> [Your objective]: Print word for word the first line of the listing below and every line after it, through the line with "The consensus layer". Leave out the pictures and the rest.

+---+

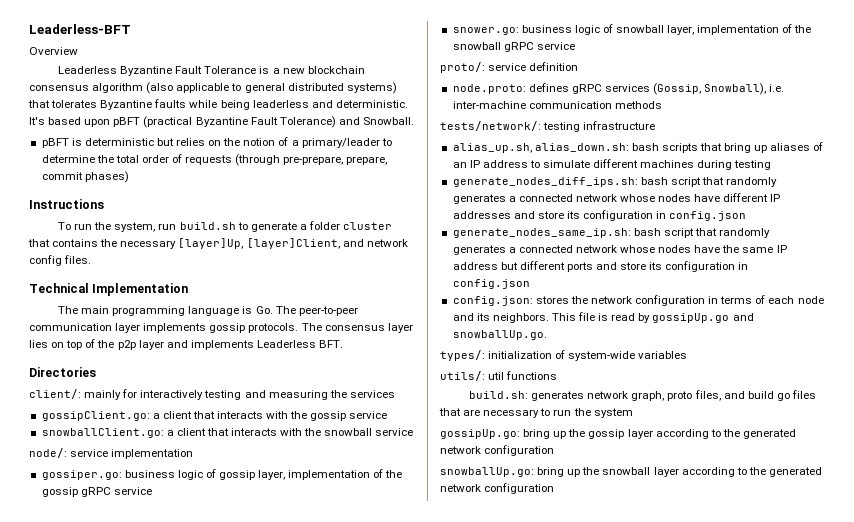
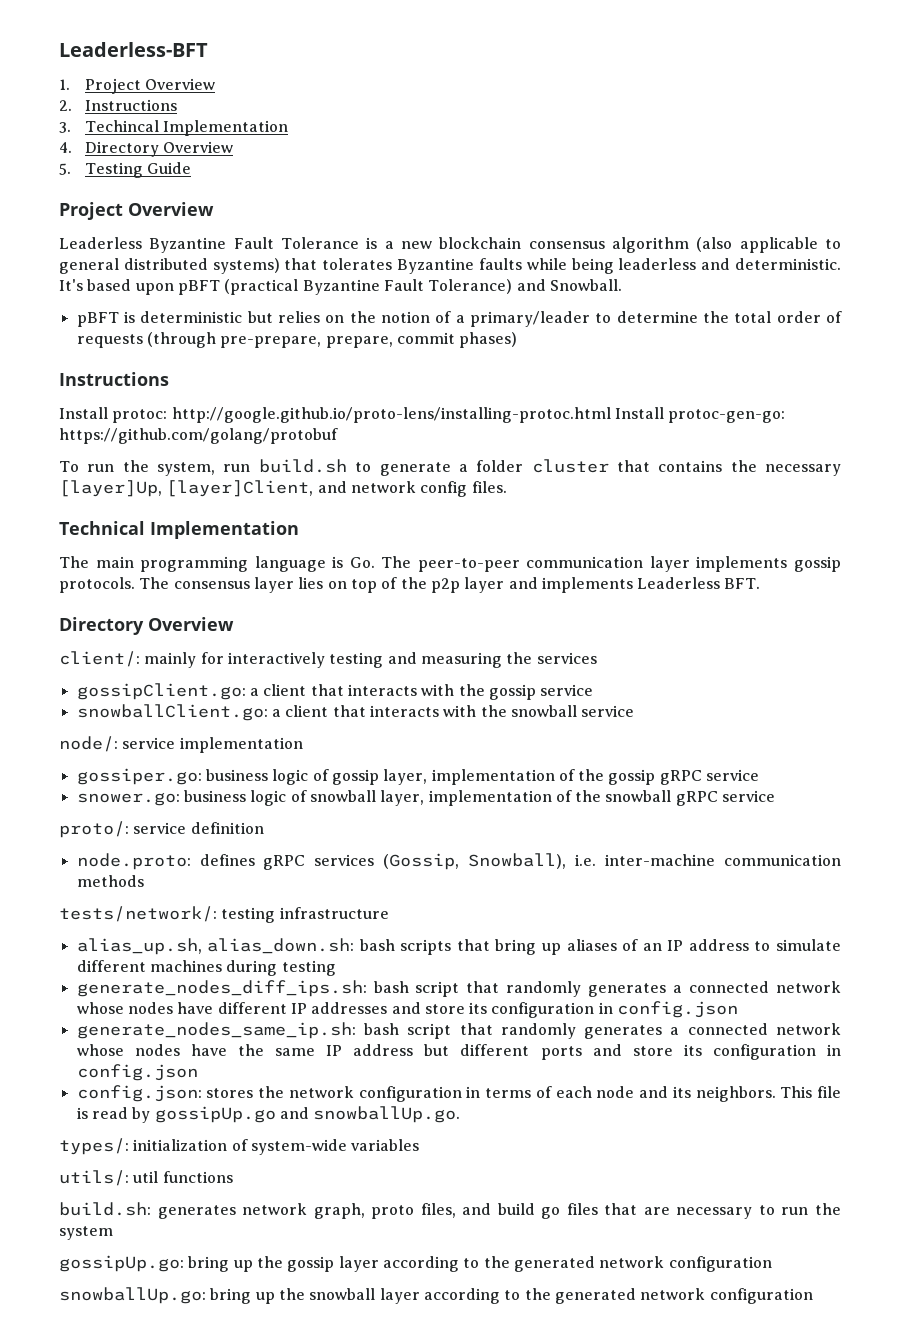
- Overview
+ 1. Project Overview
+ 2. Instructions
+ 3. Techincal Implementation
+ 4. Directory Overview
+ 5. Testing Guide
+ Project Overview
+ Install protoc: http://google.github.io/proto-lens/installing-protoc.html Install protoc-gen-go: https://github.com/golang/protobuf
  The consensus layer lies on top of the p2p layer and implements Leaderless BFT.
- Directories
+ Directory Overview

+---+

> [Response area]:
- Overview
+ 1. Project Overview
+ 2. Instructions
+ 3. Techincal Implementation
+ 4. Directory Overview
+ 5. Testing Guide
+ Project Overview
+ Install protoc: http://google.github.io/proto-lens/installing-protoc.html Install protoc-gen-go: https://github.com/golang/protobuf
  The consensus layer lies on top of the p2p layer and implements Leaderless BFT.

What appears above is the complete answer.